### [PROVIDED INFORMATION]
┌──

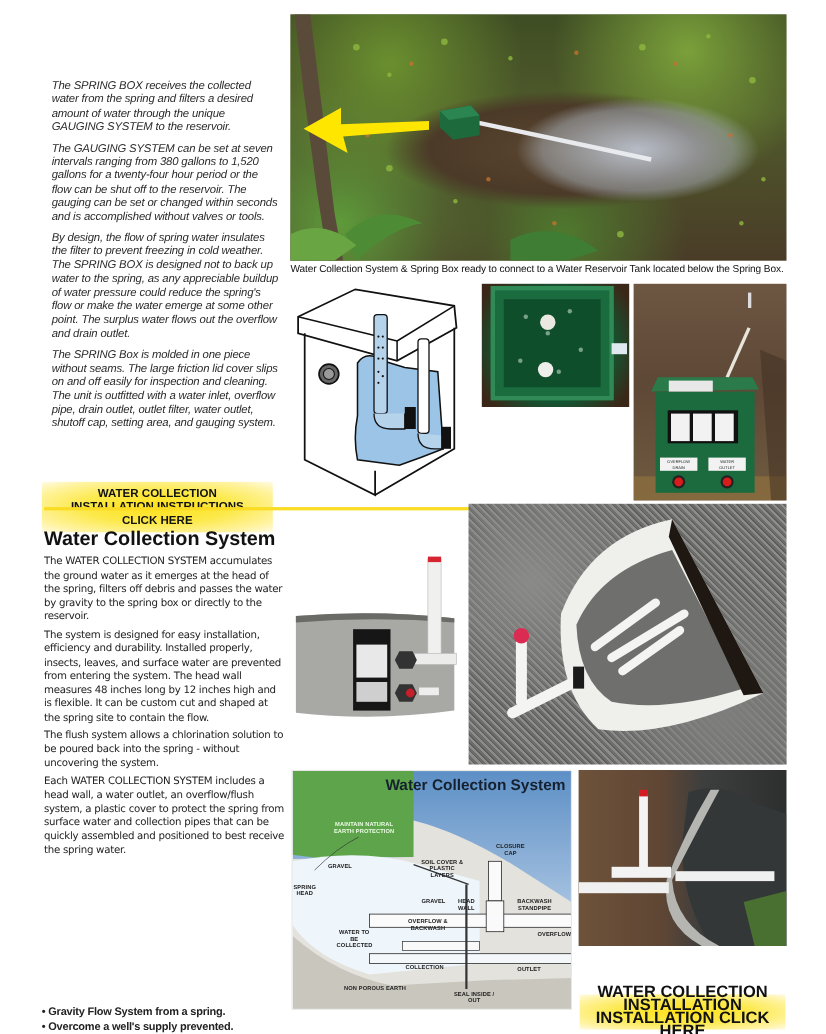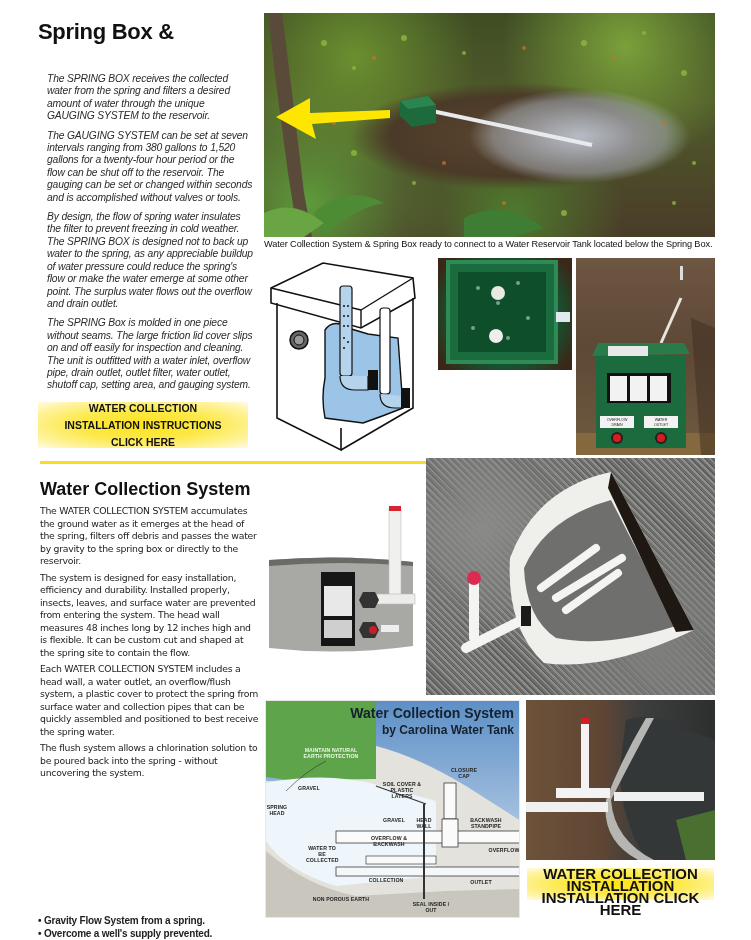--- a/index.html
+++ b/index.html
@@ -4,21 +4,21 @@
 <style>
   html, body { margin:0; padding:0; background:#ffffff; }
   body { width:751px; height:940px; position:relative; overflow:hidden; font-family:"Liberation Sans", sans-serif; color:#1a1a1a; }
   .abs { position:absolute; }
 
   
   .h1 { left:38px; top:20px; width:230px; font-family:"Liberation Sans", sans-serif; font-weight:bold; font-size:22px; line-height:24px; color:#111; letter-spacing:-0.3px; }
   .p1 { left:38px; width:215px; font-size:10.3px; line-height:12.4px; color:#2a2a2a; letter-spacing:-0.15px; }
   .p1 p { margin:0 0 7px 9px;font-style:italic; }
 
-  .yellow-btn { background:radial-gradient(ellipse at center, #ffe21a 0%, #fce94a 45%, #fff3a0 80%, #fffbe6 100%); font-weight:bold; color:#111; text-align:center; cursor:pointer; display:flex; align-items:center; justify-content:space-between; flex-direction:column; }
+  .yellow-btn { background:radial-gradient(ellipse at center, #ffe21a 0%, #fce94a 45%, #fff3a0 80%, #fffbe6 100%); font-weight:bold; color:#111; text-align:center; cursor:pointer; display:flex; align-items:center; justify-content:center; flex-direction:column;margin-top:36px; }
   .btn1 { left:38px; top:402px; width:210px; height:46px; font-size:10.5px; line-height:12px; }
   .btn2 { left:527px; top:868px; width:187px; height:32px; font-size:15px; line-height:12px; }
 
   .divider { left:40px; top:461px; width:388px; height:3px; background:#fadc25; }
 
   .h2 { left:40px; top:478px; width:225px; font-weight:bold; font-size:18px; line-height:22px; color:#111; }
   .p2 { left:40px; top:505px; width:220px; font-family:"DejaVu Sans", sans-serif; font-size:9.3px; line-height:12.5px; color:#222; letter-spacing:-0.25px; }
   .p2 p { margin:0 0 4px 0; }
   .bullets { left:38px; top:915px; width:220px; font-size:10px; line-height:12.5px; font-weight:bold; color:#222; margin:0; padding:0; list-style:none; letter-spacing:-0.2px; }
   .bullets li::before { content:"• "; }
@@ -47,21 +47,20 @@
   .diagram { left:265px; top:700px; width:255px; height:218px; background:#fff; overflow:hidden; border:1px solid #e8e8e8; box-sizing:border-box; }
   .diagram-title { left:0; top:5px; width:248px; text-align:right; font-weight:bold; font-size:14px; line-height:15px; color:#15212e; }
   .diagram-sub { left:0; top:22px; width:248px; text-align:right; font-weight:bold; font-size:12px; line-height:14px; color:#15212e; }
   .dlabel { font-family:"Liberation Sans", sans-serif; font-weight:bold; font-size:5.2px; line-height:6px; color:#222; text-align:center; letter-spacing:0.1px; }
   .dlabel.w { color:#eafbe3; }
 </style>
 </head>
 <body>
 
 <div class="abs h1">
-  <div>Spring Box &amp;</div>
 </div>
 
 <div class="abs p1" style="top:73px;">
   <p>The SPRING BOX receives the collected water from the spring and filters a desired amount of water through the unique GAUGING SYSTEM to the reservoir.</p>
   <p>The GAUGING SYSTEM can be set at seven intervals ranging from 380 gallons to 1,520 gallons for a twenty-four hour period or the flow can be shut off to the reservoir. The gauging can be set or changed within seconds and is accomplished without valves or tools.</p>
   <p>By design, the flow of spring water insulates the filter to prevent freezing in cold weather.  The SPRING BOX is designed not to back up water to the spring, as any appreciable buildup of water pressure could reduce the spring's flow or make the water emerge at some other point. The surplus water flows out the overflow and drain outlet.</p>
   <p>The SPRING Box is molded in one piece without seams. The large friction lid cover slips on and off easily for inspection and cleaning. The unit is outfitted with a water inlet, overflow pipe, drain outlet, outlet filter, water outlet, shutoff cap, setting area, and gauging system.</p>
 </div>
 
 <div class="abs yellow-btn btn1">
@@ -193,22 +192,22 @@
       <circle cx="85" cy="180" r="4" fill="#d81b1b"></circle>
   </svg>
 </div>
 
 <div class="abs divider"></div>
 
 <div class="abs h2">Water Collection System</div>
 <div class="abs p2">
   <p>The WATER COLLECTION SYSTEM accumulates the ground water as it emerges at the head of the spring, filters off debris and passes the water by gravity to the spring box or directly to the reservoir.</p>
   <p>The system is designed for easy installation, efficiency and durability. Installed properly, insects, leaves, and surface water are prevented from entering the system. The head wall measures 48 inches long by 12 inches high and is flexible. It can be custom cut and shaped at the spring site to contain the flow.</p>
+  <p>The flush system allows a chlorination solution to be poured back into the spring - without uncovering the system.</p>
   <p>Each WATER COLLECTION SYSTEM includes a head wall, a water outlet, an overflow/flush system, a plastic cover to protect the spring from surface water and collection pipes that can be quickly assembled and positioned to best receive the spring water.</p>
-  <p>The flush system allows a chlorination solution to be poured back into the spring - without uncovering the system.</p>
 </div>
 <ul class="abs bullets">
   <li>Gravity Flow System from a spring.</li>
   <li>Overcome a well's supply prevented.</li>
   <li>Pump up from a spring location.</li>
   <li>Create a Gravity System from a well.</li>
 </ul>
 
 <div class="abs photo tankphoto">
   <svg width="158" height="212" viewBox="0 0 158 212">
@@ -265,21 +264,20 @@
     <rect x="70" y="130" width="185" height="12" fill="#fbfbfb" stroke="#222" stroke-width="0.7"></rect>
     <rect x="70" y="166" width="185" height="9" fill="#f4f8fb" stroke="#222" stroke-width="0.7"></rect>
     <rect x="100" y="155" width="70" height="8" fill="#f9f9f9" stroke="#222" stroke-width="0.6"></rect>
     <rect x="178" y="82" width="12" height="36" fill="#fafafa" stroke="#222" stroke-width="0.7"></rect>
     <rect x="176" y="118" width="16" height="28" fill="#fafafa" stroke="#222" stroke-width="0.7"></rect>
     <line x1="158" y1="103" x2="158" y2="198" stroke="#333" stroke-width="2"></line>
     <path d="M60 60 Q40 70 20 90" fill="none" stroke="#333" stroke-width="0.6"></path>
     <path d="M110 85 L160 103" fill="none" stroke="#333" stroke-width="1.2"></path>
   </svg>
   <div class="abs diagram-title">Water Collection System</div>
-  <div class="abs diagram-sub">by Carolina Water Tank</div>
   <div class="abs dlabel w" style="left:35px; top:46px; width:60px;">MAINTAIN NATURAL EARTH PROTECTION</div>
   <div class="abs dlabel" style="left:28px; top:84px; width:30px;">GRAVEL</div>
   <div class="abs dlabel" style="left:0px; top:103px; width:22px;">SPRING HEAD</div>
   <div class="abs dlabel" style="left:115px; top:80px; width:42px;">SOIL COVER &amp; PLASTIC LAYERS</div>
   <div class="abs dlabel" style="left:183px; top:66px; width:30px;">CLOSURE CAP</div>
   <div class="abs dlabel" style="left:113px; top:116px; width:30px;">GRAVEL</div>
   <div class="abs dlabel" style="left:146px; top:116px; width:24px;">HEAD WALL</div>
   <div class="abs dlabel" style="left:198px; top:116px; width:44px;">BACKWASH STANDPIPE</div>
   <div class="abs dlabel" style="left:100px; top:134px; width:46px;">OVERFLOW &amp; BACKWASH</div>
   <div class="abs dlabel" style="left:220px; top:146px; width:36px;">OVERFLOW</div>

└──

### [REQUIREMENT]
Copy each line above that has the word "right".

### [RESPONSE]
   .diagram-title { left:0; top:5px; width:248px; text-align:right; font-weight:bold; font-size:14px; line-height:15px; color:#15212e; }
   .diagram-sub { left:0; top:22px; width:248px; text-align:right; font-weight:bold; font-size:12px; line-height:14px; color:#15212e; }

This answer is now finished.